# TASK ITEM
Exactly the lines below from the one with "Fleetwood Mac - Penguin: 60" up to and including the one with "total: 2206.86 -> 2143.26" make up the answer, with nothing else added.

# DATASET CONTENT
★ ★ ★ ★ ★

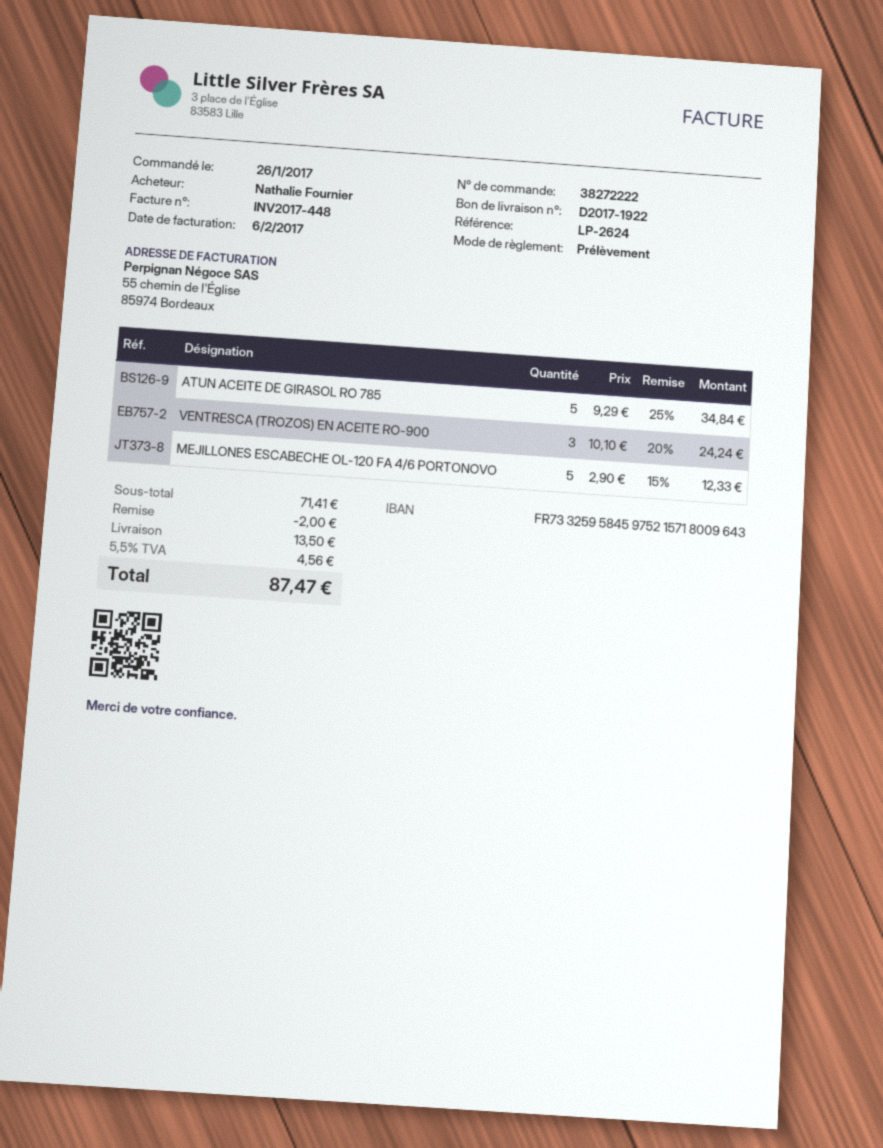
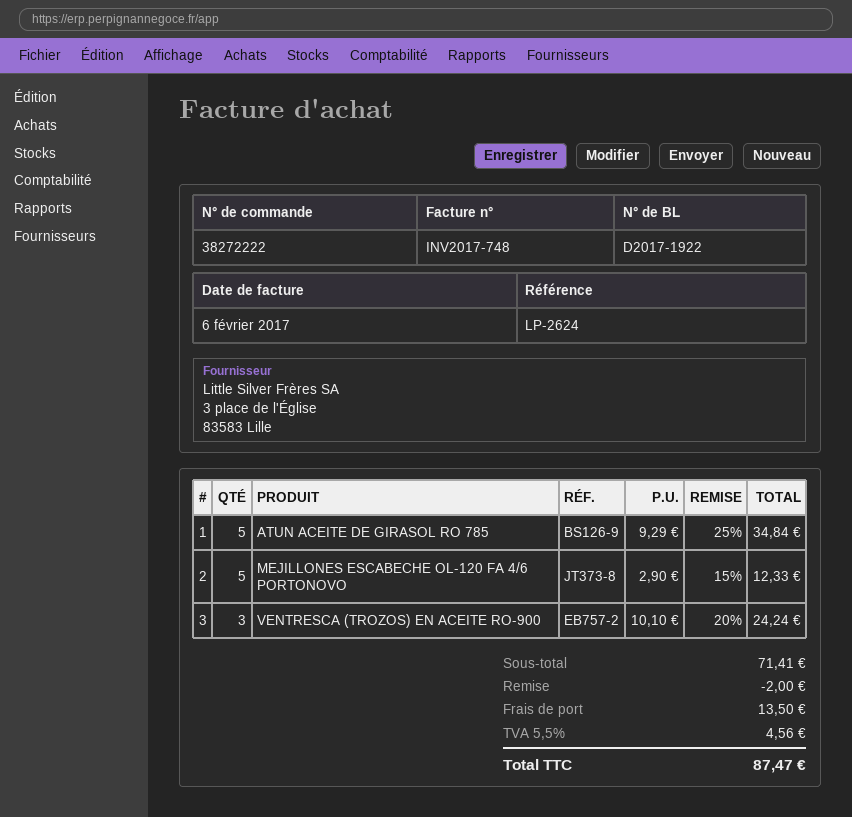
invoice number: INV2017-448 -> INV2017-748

★ ★ ★ ★ ★

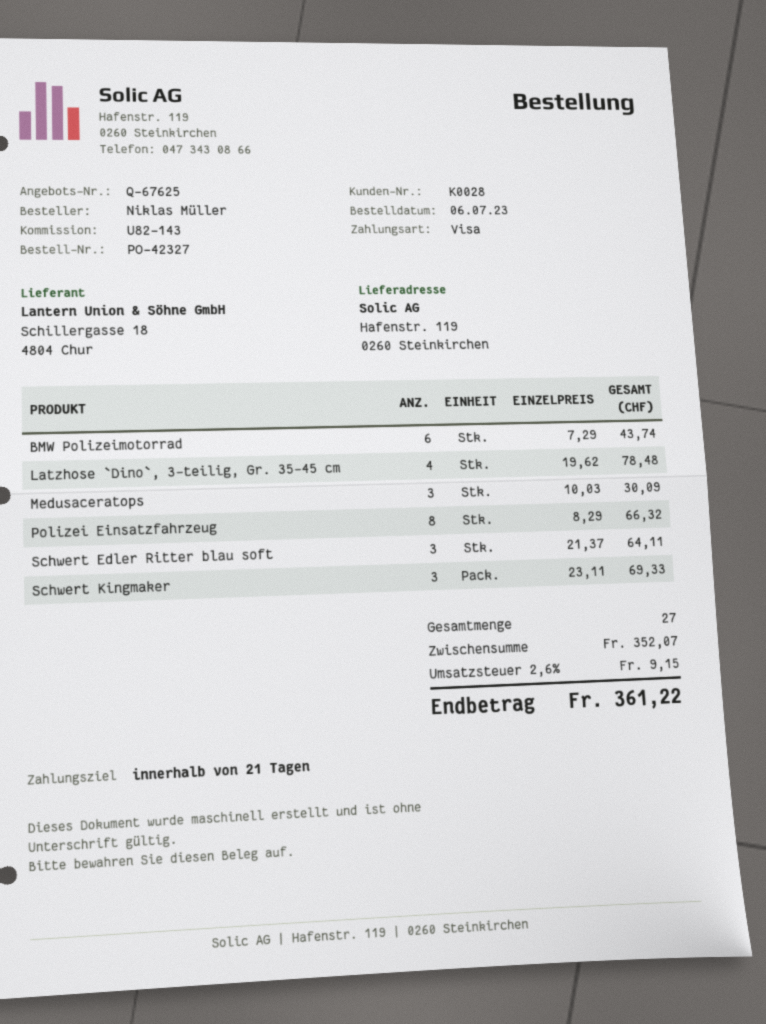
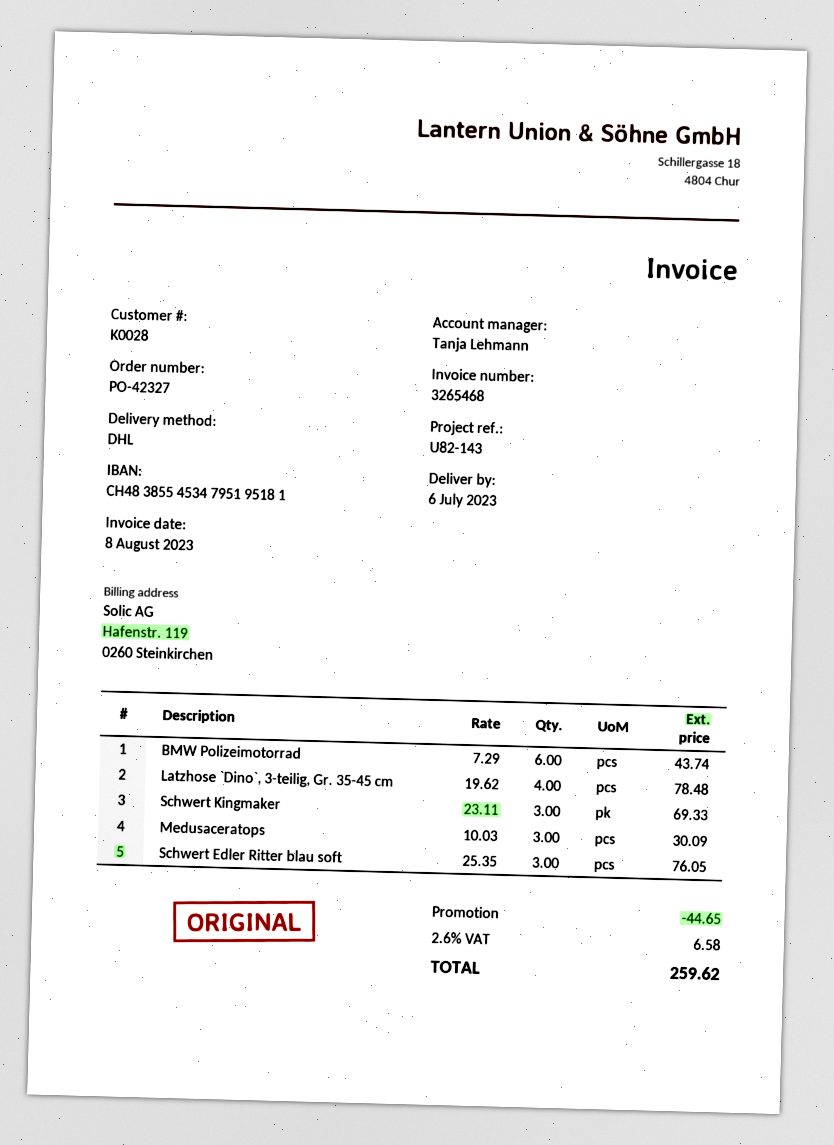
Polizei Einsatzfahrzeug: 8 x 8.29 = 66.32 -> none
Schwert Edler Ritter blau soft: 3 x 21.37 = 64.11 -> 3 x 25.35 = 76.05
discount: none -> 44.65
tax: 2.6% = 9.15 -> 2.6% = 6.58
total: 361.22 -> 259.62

★ ★ ★ ★ ★

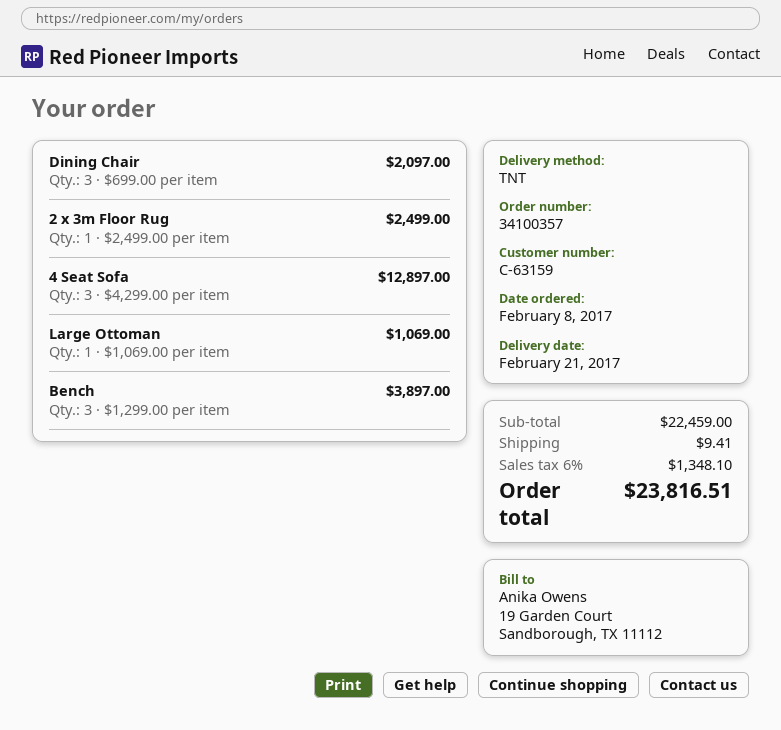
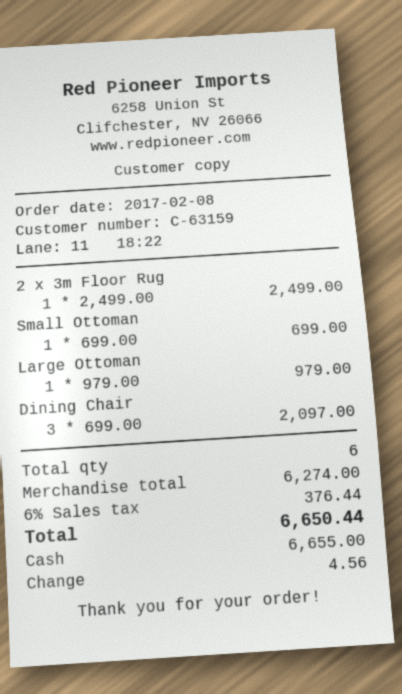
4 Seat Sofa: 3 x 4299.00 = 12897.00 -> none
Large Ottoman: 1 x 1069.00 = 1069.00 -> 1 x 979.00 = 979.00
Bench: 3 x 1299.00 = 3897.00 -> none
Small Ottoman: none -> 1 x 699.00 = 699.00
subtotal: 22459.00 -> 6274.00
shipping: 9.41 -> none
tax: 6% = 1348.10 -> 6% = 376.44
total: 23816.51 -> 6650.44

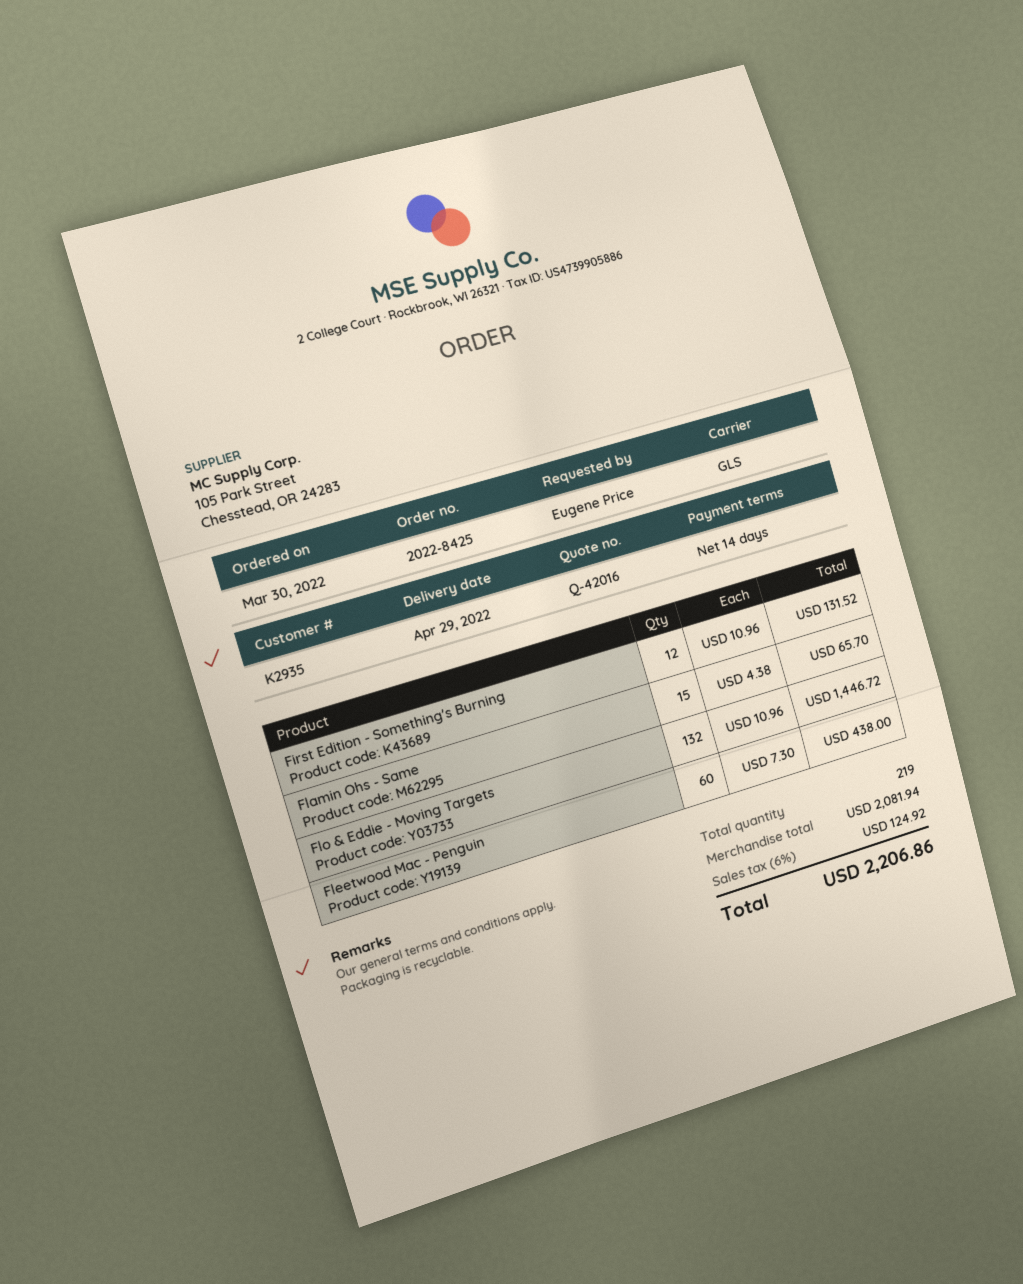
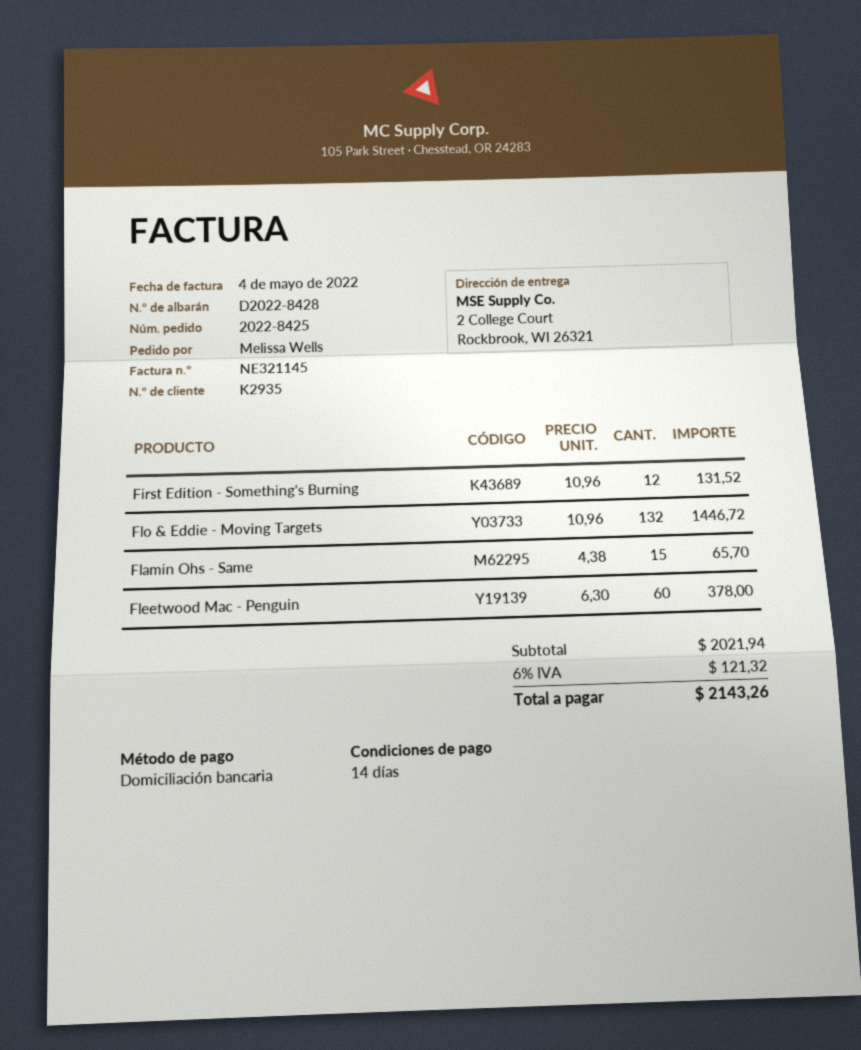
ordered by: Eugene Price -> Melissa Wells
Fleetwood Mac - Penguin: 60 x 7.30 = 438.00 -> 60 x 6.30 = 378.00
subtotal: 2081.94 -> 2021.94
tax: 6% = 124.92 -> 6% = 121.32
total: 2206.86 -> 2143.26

★ ★ ★ ★ ★

# FINISHED TASK
Fleetwood Mac - Penguin: 60 x 7.30 = 438.00 -> 60 x 6.30 = 378.00
subtotal: 2081.94 -> 2021.94
tax: 6% = 124.92 -> 6% = 121.32
total: 2206.86 -> 2143.26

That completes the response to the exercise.